By looking for graphite, a form of pure carbon, deposited in otherwise highly metamorphosed rocks (things like zircons), we’ve been able to push back well beyond that 1–2 billion year barrier, and had placed the emergence of Earth-life all the way back to 3.8 billion years ago, or just some 750 million years after Earth formed. But as of this month, we’ve done even better.
By finding graphite deposits in zircons that are 4.1 billion years old, graphite deposits that show this carbon-12 enhancement, we now have evidence that life on Earth goes back at least 90% of Earth’s history, and possibly even longer! After all, finding the remnants of organic matter in a certain location means the organic matter is at least as old as the location it’s buried in, but it could still be even older.
This is so early that it might make you think that perhaps this life didn’t originate here on Earth, but that Earth was born with life. And this could really, truly be the case.

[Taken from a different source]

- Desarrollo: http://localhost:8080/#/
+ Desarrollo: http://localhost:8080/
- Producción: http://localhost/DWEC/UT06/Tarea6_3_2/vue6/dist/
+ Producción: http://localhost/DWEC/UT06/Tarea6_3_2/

The hypothesis is known as panspermia, and while there are crazy people out there who’ve taken this idea and run with it (you can find all sorts of insane rantings on the internet about it), there is some legitimacy behind the idea. You see, the Earth was not the first thing to form, but came about after legitimately over nine billion years of cosmic evolution. The entities that give rise to our planet were previous generations of stars that ended their lives in planetary nebulae, supernova remnants, and even neutron star-neutron star mergers, all of which sent heavy elements back out into the Universe.
In many cases, those heavy elements were bound together in tremendously interesting molecular configurations, configurations that we see today as truly “organic” matter.

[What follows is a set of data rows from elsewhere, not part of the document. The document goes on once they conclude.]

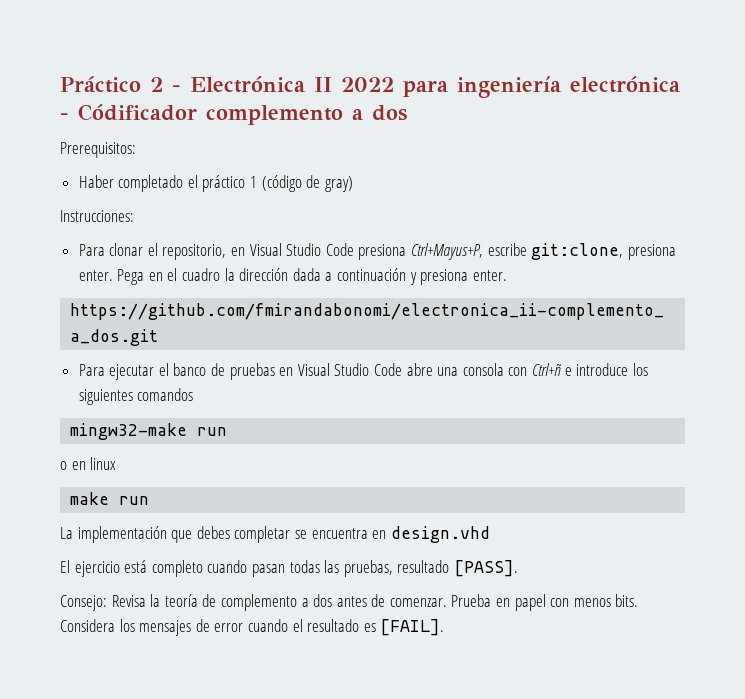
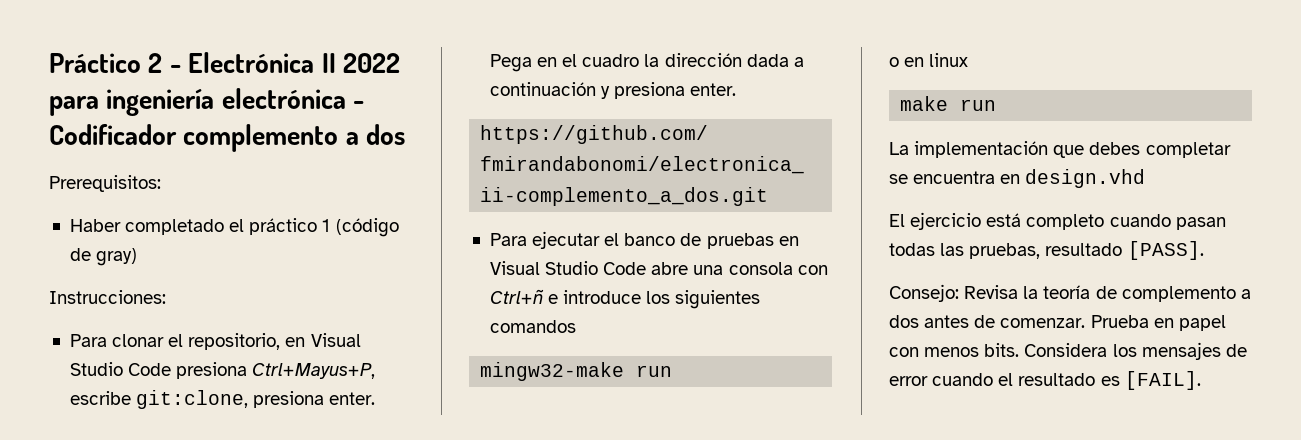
- Práctico 2 - Electrónica II 2022 para ingeniería electrónica - Códificador complemento a dos
+ Práctico 2 - Electrónica II 2022 para ingeniería electrónica - Codificador complemento a dos

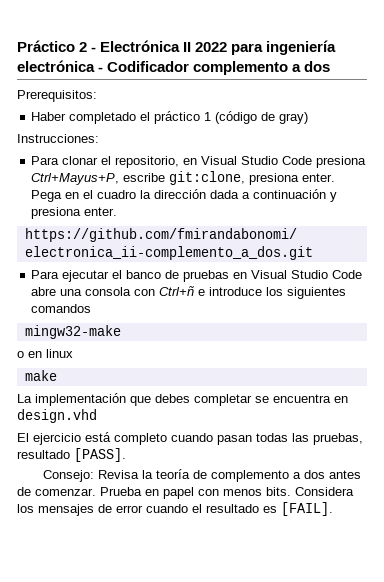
- mingw32-make run
+ mingw32-make
- make run
+ make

When meteorites land on Earth, like the Murchison meteorite, shown below, we can analyze what’s present inside. Yes, we find all sorts of interesting organic molecules, but what’s perhaps most interesting is the amino acid content. While there are only about 20 amino acids that play a role in life processes here on Earth, there are nearly 100 unique amino acids found in this meteorite, a strong indication that the ingredients for life are ubiquitous throughout the Universe. We even find amino acids on the Moon, indicating that whatever brought these ingredients to Earth did so before the formation of the Moon, less than 100 million years into the age of our Solar System!

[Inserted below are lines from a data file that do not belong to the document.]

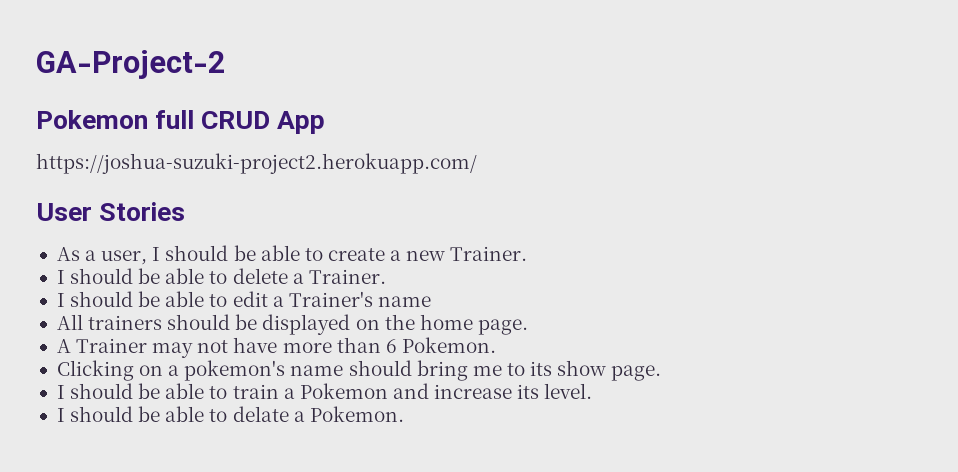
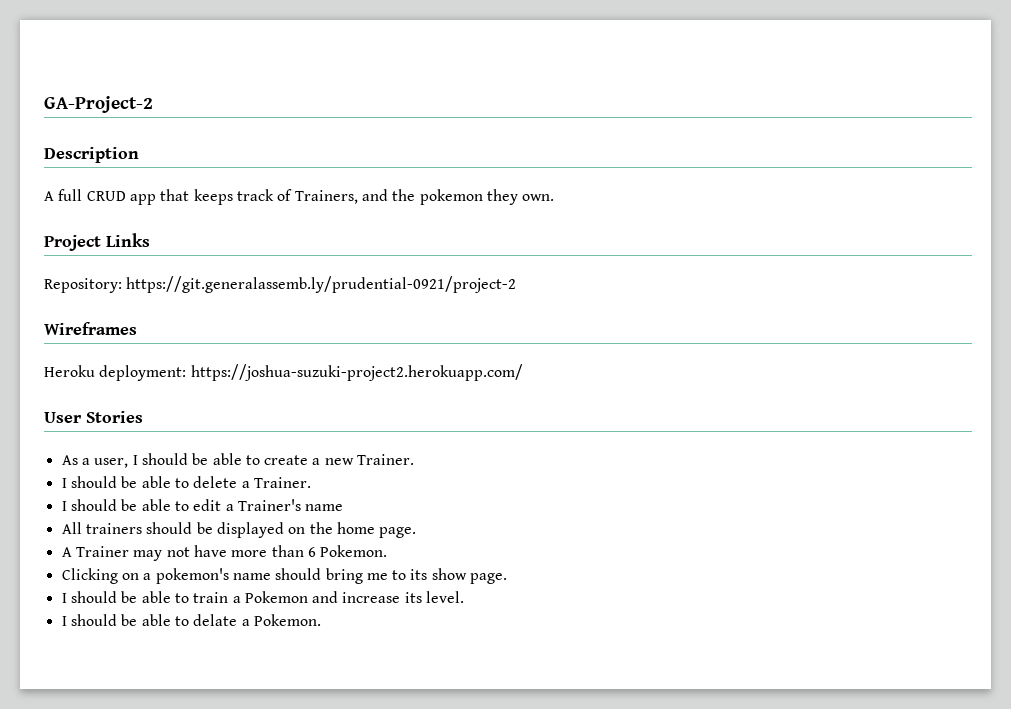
- Pokemon full CRUD App
- https://joshua-suzuki-project2.herokuapp.com/
+ Description
+ A full CRUD app that keeps track of Trainers, and the pokemon they own.
+ Project Links
+ Repository: https://git.generalassemb.ly/prudential-0921/project-2
+ Wireframes
+ Heroku deployment: https://joshua-suzuki-project2.herokuapp.com/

Well, if the ingredients are there, why couldn’t some primitive form of life be there as well? If all life on Earth has a universal common ancestor, couldn’t it be that there are many forms of ultra-primitive life in the Universe, and the type that came to Earth that was best adapted to the early Earth’s environment was the type that thrived, evolved, reproduced, and out-competed all the others?
We don’t have enough evidence to favor this hypothesis over any other, but if we continue to push this limit back earlier and earlier: 4.3 billion years, 4.4 billion years, 4.45 billion years… it’s going to be harder and harder to argue that this life didn’t come to Earth already alive in some sense.
It’s possible that the geysers of Enceladus, the “black smokers” on Neptune’s moon Triton or even the snow-and-ice features of Pluto contain these primitive forms of life, and that it was bombardment by comets and other Kuiper Belt objects that brought an early, primitive form of life here to us.
The best part about a hypothesis like this is that we can test it today, if we decide to send a mission (even an uncrewed mission) out to these worlds and check it out.
That’s the beauty of science: if you have an idea, all you need to do is test it out, and then you know. When it comes to the origin of life on this world — and the possible implication that it’s everywhere — wouldn’t you want to know the truth?